[Opening Listed records section]

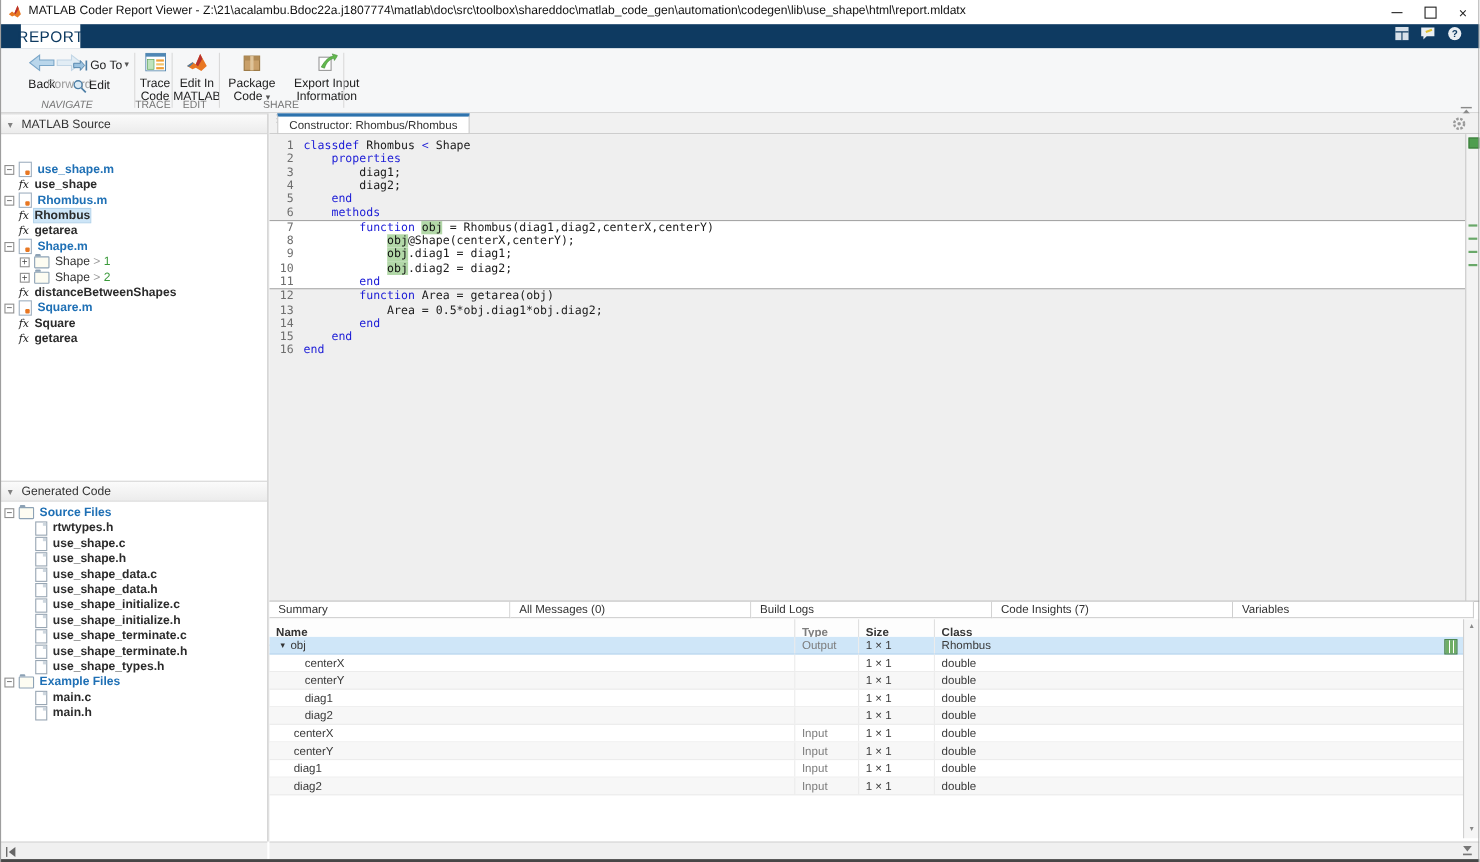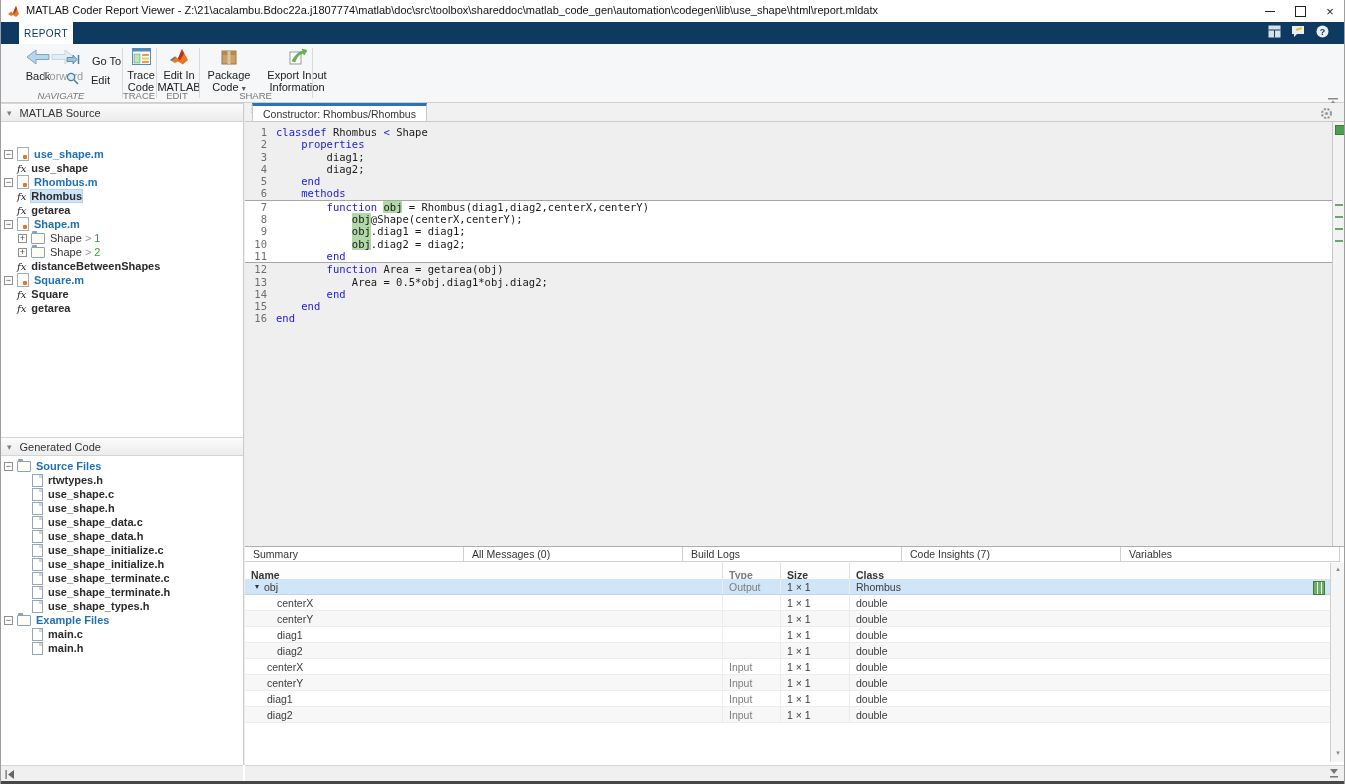--- a/index.html
+++ b/index.html
@@ -11,30 +11,30 @@
   #app-icon{left:7px;top:4px;}
   #title-text{left:26px;top:4px;font-size:11px;color:#111;white-space:nowrap;}
   #win-controls{right:0;top:0;height:22px;display:flex;}
   .winbtn{width:30px;height:22px;display:flex;align-items:center;justify-content:center;color:#222;}
   .glyph-min{width:10px;height:1px;background:#222;}
   .glyph-max{width:9px;height:9px;border:1px solid #222;}
   .glyph-close{font-size:13px;line-height:13px;}
   
   #tabrow{left:0;top:22px;width:1345px;height:22px;background:#0e3a61;}
   #report-tab{left:19px;top:0;height:22px;width:54px;background:#fff;color:#0e3a61;
-    font-size:10px;letter-spacing:.4px;display:flex;align-items:center;justify-content:center;}
+    font-size:14px;letter-spacing:.4px;display:flex;align-items:center;justify-content:center;}
   #tabrow-icons{right:16px;top:0;height:22px;display:flex;align-items:center;gap:10px;}
   
   #ribbon{left:0;top:44px;width:1345px;height:59px;background:#f6f7f8;border-bottom:1px solid #cfcfcf;box-sizing:border-box;}
   .rsep{position:absolute;top:4px;height:50px;width:1px;background:#dadada;}
   .grouplabel{position:absolute;top:46px;font-size:9.5px;color:#767676;text-align:center;}
   .bigbtn{position:absolute;top:4px;display:flex;flex-direction:column;align-items:center;gap:2px;font-size:11px;color:#212121;}
   .bigbtn .lbl{line-height:12px;text-align:center;}
   .disabled{color:#9a9a9a;}
-  .smallitem{position:absolute;display:flex;align-items:center;gap:12px;font-size:11px;color:#212121;}
+  .smallitem{position:absolute;display:flex;gap:2px;font-size:11px;color:#212121;}
   .caret{font-size:8px;color:#555;}
   #ribbon-collapse{position:absolute;right:6px;top:48px;}
   
   #leftpanel{left:0;top:103px;width:243px;height:662px;background:#fff;}
   .sec-header{position:absolute;left:0;width:243px;height:19px;background:linear-gradient(#fbfbfb,#ececec);
      border-top:1px solid #d5d5d5;border-bottom:1px solid #d5d5d5;box-sizing:border-box;
      display:flex;align-items:center;font-size:11px;color:#333;}
   .sec-header .tri{color:#808080;font-size:9px;margin:0 8px 0 7px;}
   #src-tabs{position:absolute;left:0;top:19px;width:243px;height:22px;display:flex;align-items:center;font-size:10.5px;}
   #tab-function-list{margin-left:6px;padding:2px 9px;background:#e6e6e6;border:1px solid #c8c8c8;border-radius:2px;color:#666;}

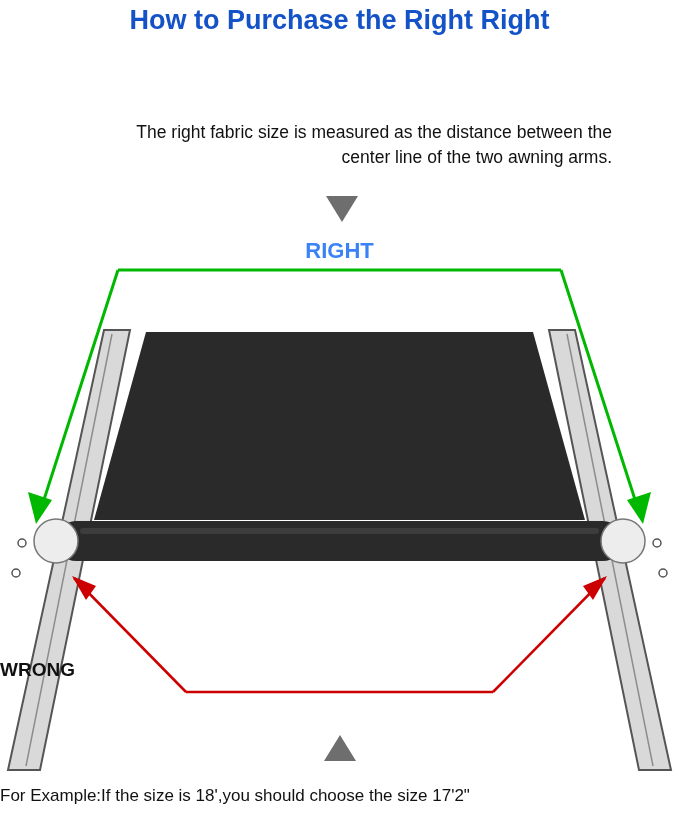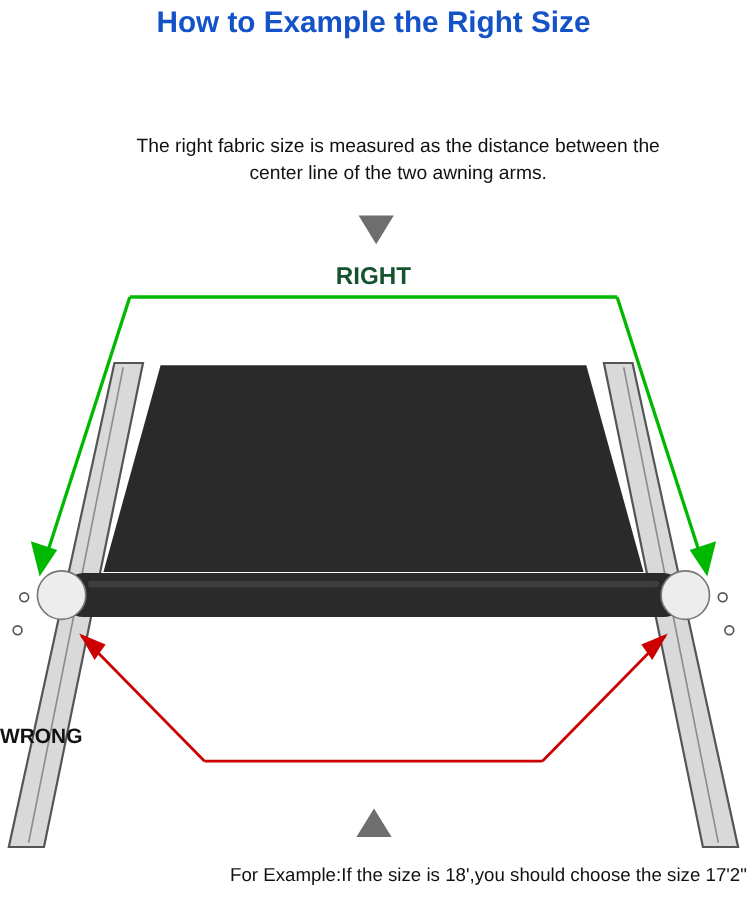--- a/index.html
+++ b/index.html
@@ -33,65 +33,65 @@
     line-height: 40px;
   }
   .intro {
     position: absolute;
     top: 120px;
     left: 112px;
     width: 500px;
     font-size: 17.5px;
     color: #111111;
     line-height: 25px;
-    text-align: center;
+    text-align: right;
   }
   .label-right {
     position: absolute;
     top: 238px;
     left: 0;
     width: 679px;
     text-align: center;
     font-size: 22px;
     font-weight: bold;
-    color: #14532d;
+    color: #3b82f6;
   }
   .label-wrong {
     position: absolute;
     top: 659px;
     left: 0;
     width: 679px;
     text-align: left;
     font-size: 19px;
     font-weight: bold;
     color: #111111;
   }
   .example {
     position: absolute;
     top: 786px;
     left: 0;
     width: 679px;
-    text-align: right;
+    text-align: left;
     font-size: 17px;
     color: #111111;
   }
   svg.diagram {
     position: absolute;
     top: 0;
     left: 0;
     width: 679px;
     height: 815px;
   }
 </style>
 </head>
 <body>
 
 <div id="page">
 
-  <div class="title">How to Example the Right Size</div>
+  <div class="title">How to Purchase the Right Right</div>
 
   <div class="intro">The right fabric size is measured as the distance between the center line of the two awning arms.</div>
 
   <svg class="diagram" viewBox="0 0 679 815">
 
     <polygon points="326,196 358,196 342,222" fill="#6e6e6e"></polygon>
 
     <g stroke="#00b800" stroke-width="3" fill="none">
       <line x1="118" y1="270" x2="561" y2="270"></line>
       <line x1="118" y1="270" x2="40" y2="512"></line>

[Closing Listed records section]

All of the material above needs to be restated exactly, with no pictures.

● **Solution to the problem**
--- a/index.html
+++ b/index.html
@@ -11,30 +11,30 @@
   #app-icon{left:7px;top:4px;}
   #title-text{left:26px;top:4px;font-size:11px;color:#111;white-space:nowrap;}
   #win-controls{right:0;top:0;height:22px;display:flex;}
   .winbtn{width:30px;height:22px;display:flex;align-items:center;justify-content:center;color:#222;}
   .glyph-min{width:10px;height:1px;background:#222;}
   .glyph-max{width:9px;height:9px;border:1px solid #222;}
   .glyph-close{font-size:13px;line-height:13px;}
   
   #tabrow{left:0;top:22px;width:1345px;height:22px;background:#0e3a61;}
   #report-tab{left:19px;top:0;height:22px;width:54px;background:#fff;color:#0e3a61;
-    font-size:10px;letter-spacing:.4px;display:flex;align-items:center;justify-content:center;}
+    font-size:14px;letter-spacing:.4px;display:flex;align-items:center;justify-content:center;}
   #tabrow-icons{right:16px;top:0;height:22px;display:flex;align-items:center;gap:10px;}
   
   #ribbon{left:0;top:44px;width:1345px;height:59px;background:#f6f7f8;border-bottom:1px solid #cfcfcf;box-sizing:border-box;}
   .rsep{position:absolute;top:4px;height:50px;width:1px;background:#dadada;}
   .grouplabel{position:absolute;top:46px;font-size:9.5px;color:#767676;text-align:center;}
   .bigbtn{position:absolute;top:4px;display:flex;flex-direction:column;align-items:center;gap:2px;font-size:11px;color:#212121;}
   .bigbtn .lbl{line-height:12px;text-align:center;}
   .disabled{color:#9a9a9a;}
-  .smallitem{position:absolute;display:flex;align-items:center;gap:12px;font-size:11px;color:#212121;}
+  .smallitem{position:absolute;display:flex;gap:2px;font-size:11px;color:#212121;}
   .caret{font-size:8px;color:#555;}
   #ribbon-collapse{position:absolute;right:6px;top:48px;}
   
   #leftpanel{left:0;top:103px;width:243px;height:662px;background:#fff;}
   .sec-header{position:absolute;left:0;width:243px;height:19px;background:linear-gradient(#fbfbfb,#ececec);
      border-top:1px solid #d5d5d5;border-bottom:1px solid #d5d5d5;box-sizing:border-box;
      display:flex;align-items:center;font-size:11px;color:#333;}
   .sec-header .tri{color:#808080;font-size:9px;margin:0 8px 0 7px;}
   #src-tabs{position:absolute;left:0;top:19px;width:243px;height:22px;display:flex;align-items:center;font-size:10.5px;}
   #tab-function-list{margin-left:6px;padding:2px 9px;background:#e6e6e6;border:1px solid #c8c8c8;border-radius:2px;color:#666;}

--- a/index.html
+++ b/index.html
@@ -33,65 +33,65 @@
     line-height: 40px;
   }
   .intro {
     position: absolute;
     top: 120px;
     left: 112px;
     width: 500px;
     font-size: 17.5px;
     color: #111111;
     line-height: 25px;
-    text-align: center;
+    text-align: right;
   }
   .label-right {
     position: absolute;
     top: 238px;
     left: 0;
     width: 679px;
     text-align: center;
     font-size: 22px;
     font-weight: bold;
-    color: #14532d;
+    color: #3b82f6;
   }
   .label-wrong {
     position: absolute;
     top: 659px;
     left: 0;
     width: 679px;
     text-align: left;
     font-size: 19px;
     font-weight: bold;
     color: #111111;
   }
   .example {
     position: absolute;
     top: 786px;
     left: 0;
     width: 679px;
-    text-align: right;
+    text-align: left;
     font-size: 17px;
     color: #111111;
   }
   svg.diagram {
     position: absolute;
     top: 0;
     left: 0;
     width: 679px;
     height: 815px;
   }
 </style>
 </head>
 <body>
 
 <div id="page">
 
-  <div class="title">How to Example the Right Size</div>
+  <div class="title">How to Purchase the Right Right</div>
 
   <div class="intro">The right fabric size is measured as the distance between the center line of the two awning arms.</div>
 
   <svg class="diagram" viewBox="0 0 679 815">
 
     <polygon points="326,196 358,196 342,222" fill="#6e6e6e"></polygon>
 
     <g stroke="#00b800" stroke-width="3" fill="none">
       <line x1="118" y1="270" x2="561" y2="270"></line>
       <line x1="118" y1="270" x2="40" y2="512"></line>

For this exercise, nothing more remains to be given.